BEGIN Input

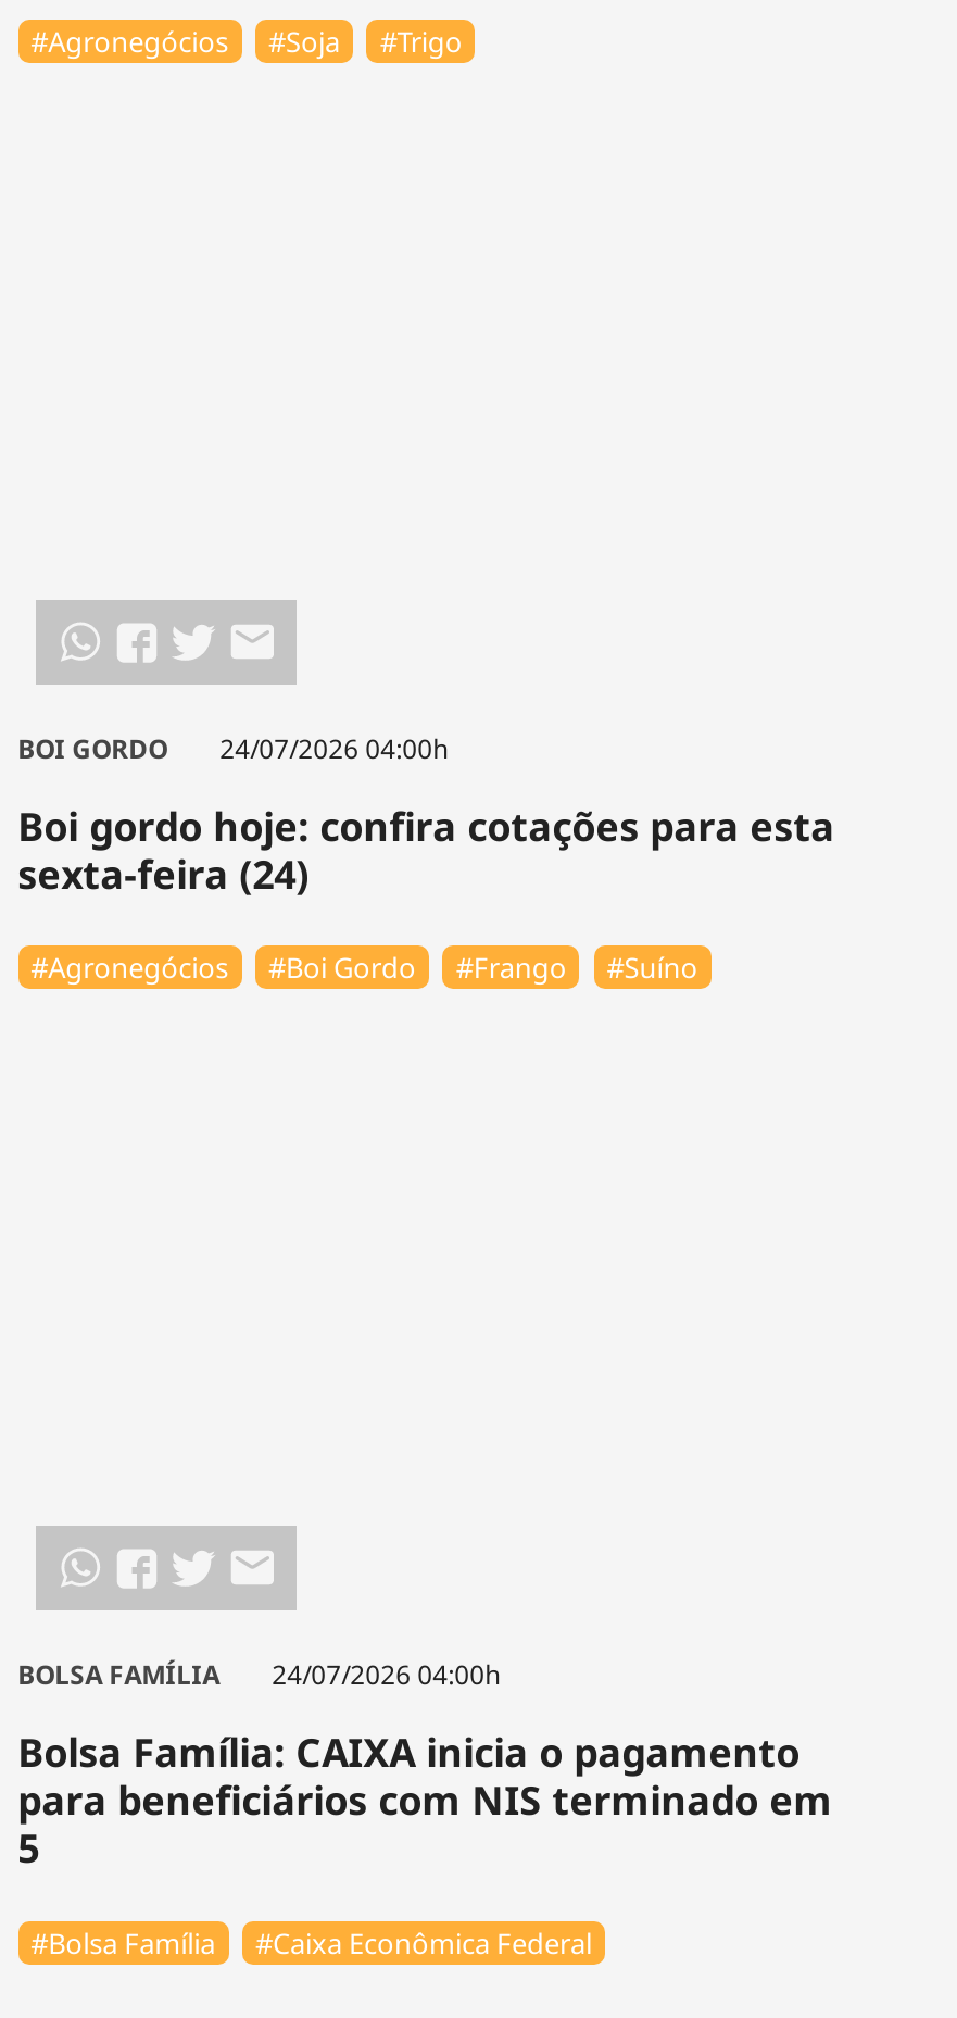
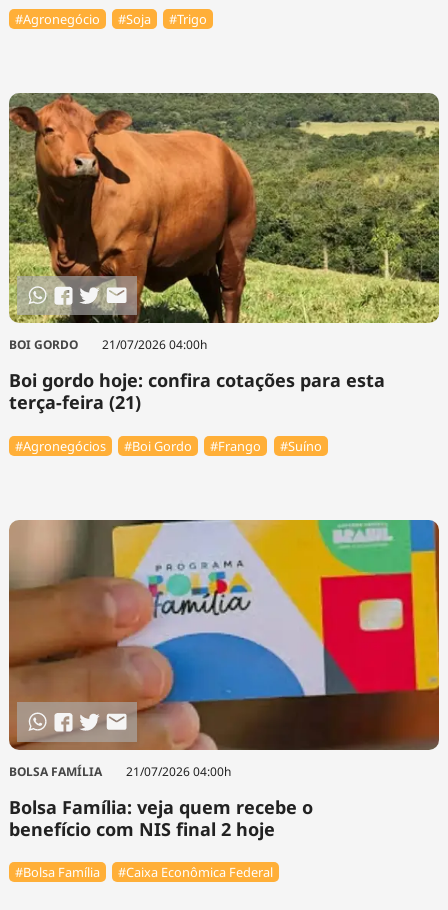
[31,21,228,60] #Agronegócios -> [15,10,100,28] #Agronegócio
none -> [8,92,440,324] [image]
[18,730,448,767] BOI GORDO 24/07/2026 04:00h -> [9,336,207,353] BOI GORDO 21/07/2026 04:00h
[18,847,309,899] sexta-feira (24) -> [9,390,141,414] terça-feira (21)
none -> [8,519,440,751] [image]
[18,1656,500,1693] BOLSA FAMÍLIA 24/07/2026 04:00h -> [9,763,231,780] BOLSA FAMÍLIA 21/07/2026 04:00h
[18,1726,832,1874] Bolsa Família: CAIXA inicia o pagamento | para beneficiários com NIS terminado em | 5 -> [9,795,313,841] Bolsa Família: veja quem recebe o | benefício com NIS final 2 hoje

END Input
BEGIN Input

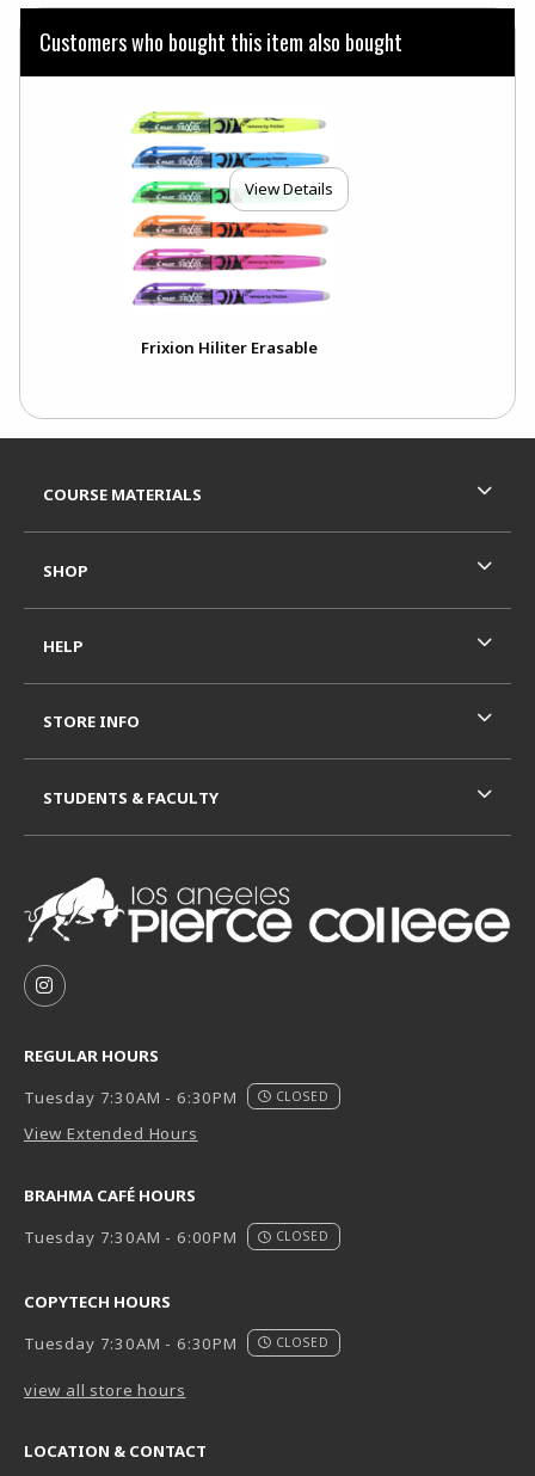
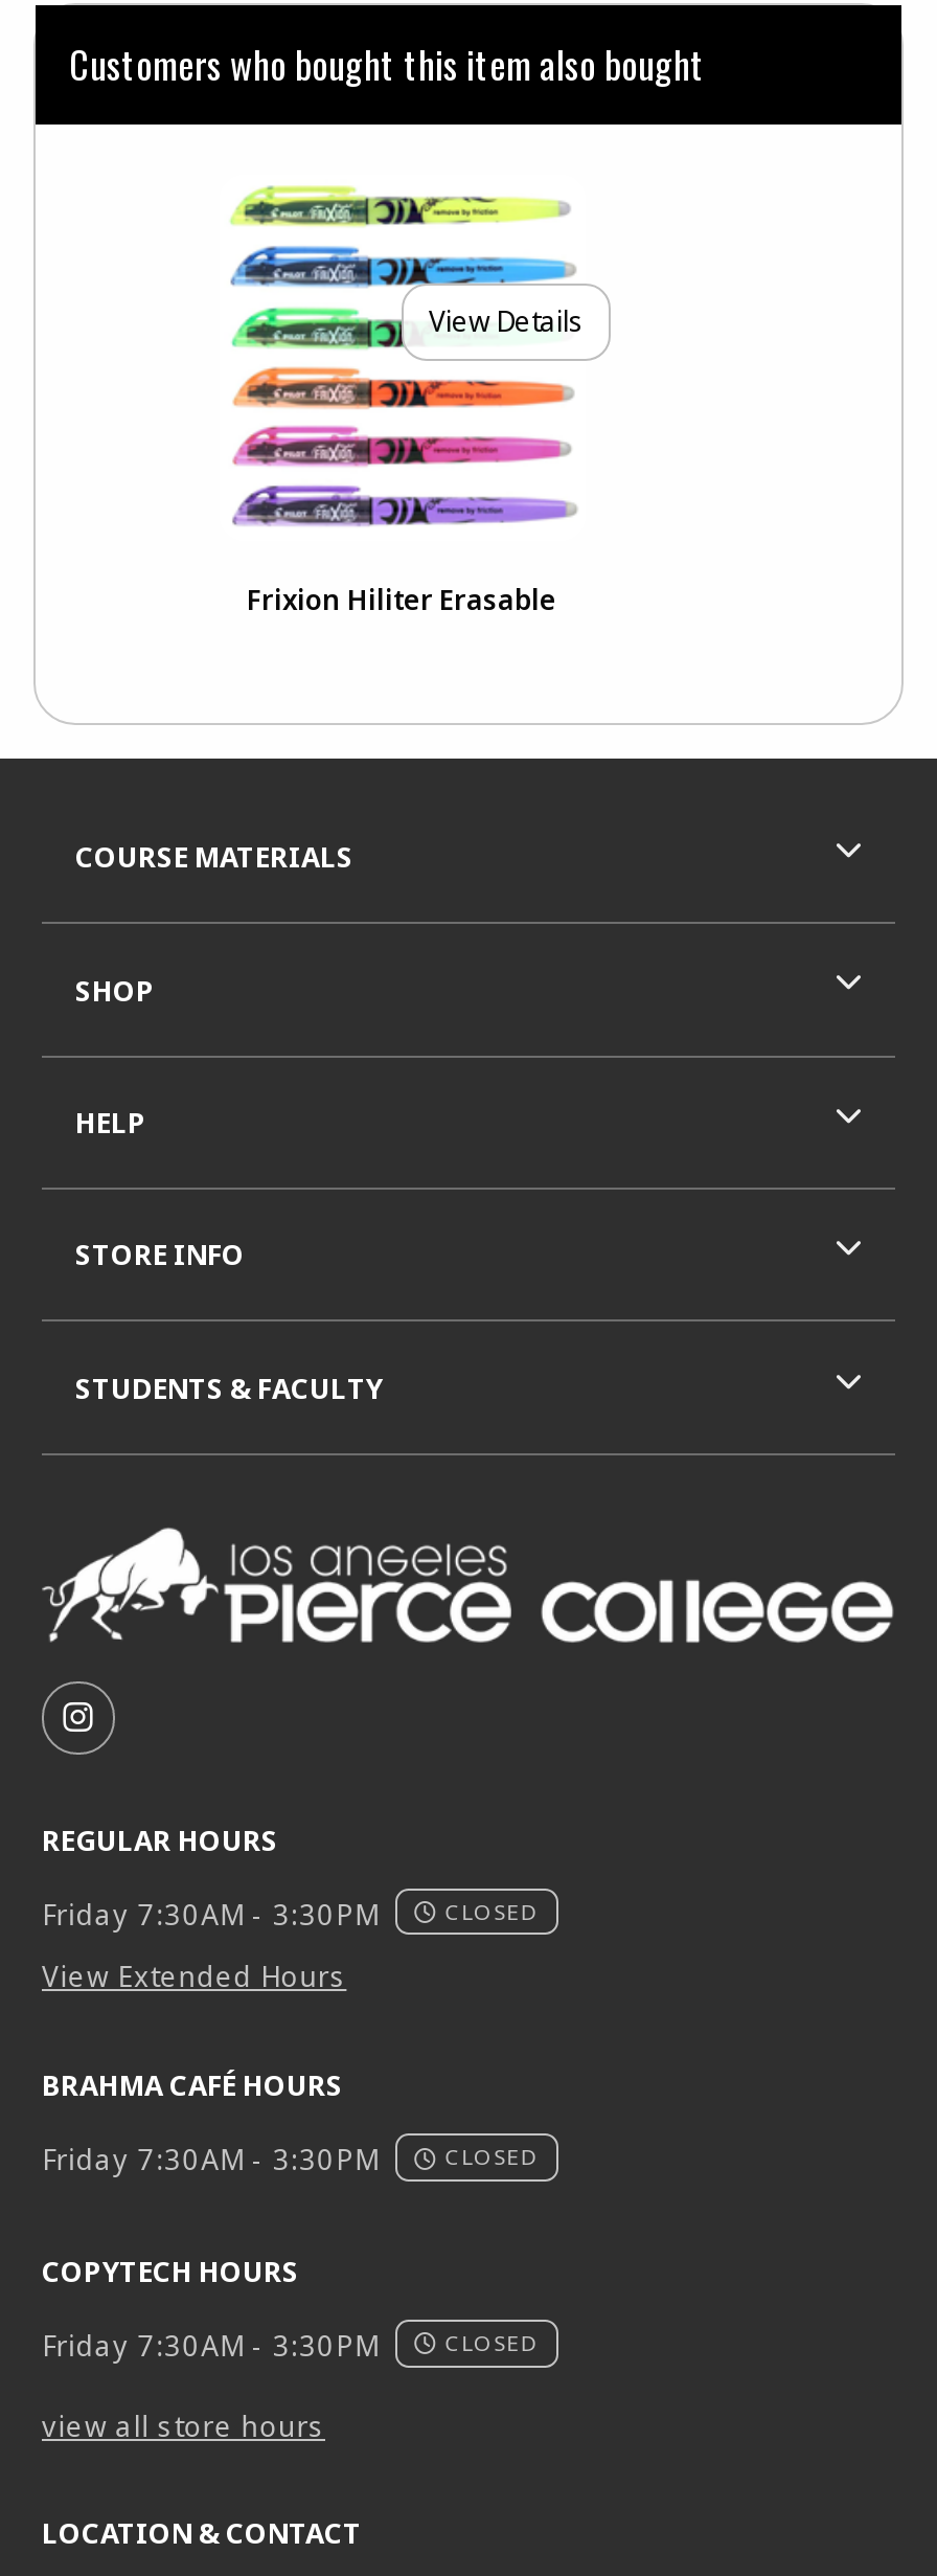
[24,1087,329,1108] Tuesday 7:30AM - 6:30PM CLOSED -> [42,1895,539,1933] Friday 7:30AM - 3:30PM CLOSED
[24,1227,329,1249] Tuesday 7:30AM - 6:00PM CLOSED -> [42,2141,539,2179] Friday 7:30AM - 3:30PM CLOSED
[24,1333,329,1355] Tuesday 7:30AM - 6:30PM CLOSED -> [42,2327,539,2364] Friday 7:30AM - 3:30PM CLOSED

END Input

* **Exercise instructions**
The reply should hold only the lines of the listing above starting at the line containing "[18,1656,500,1693] BOLSA FAMÍLIA" and ending at the line containing "[18,1726,832,1874] Bolsa Família: CAIXA", exactly as written.

* **Exercise response**
[18,1656,500,1693] BOLSA FAMÍLIA 24/07/2026 04:00h -> [9,763,231,780] BOLSA FAMÍLIA 21/07/2026 04:00h
[18,1726,832,1874] Bolsa Família: CAIXA inicia o pagamento | para beneficiários com NIS terminado em | 5 -> [9,795,313,841] Bolsa Família: veja quem recebe o | benefício com NIS final 2 hoje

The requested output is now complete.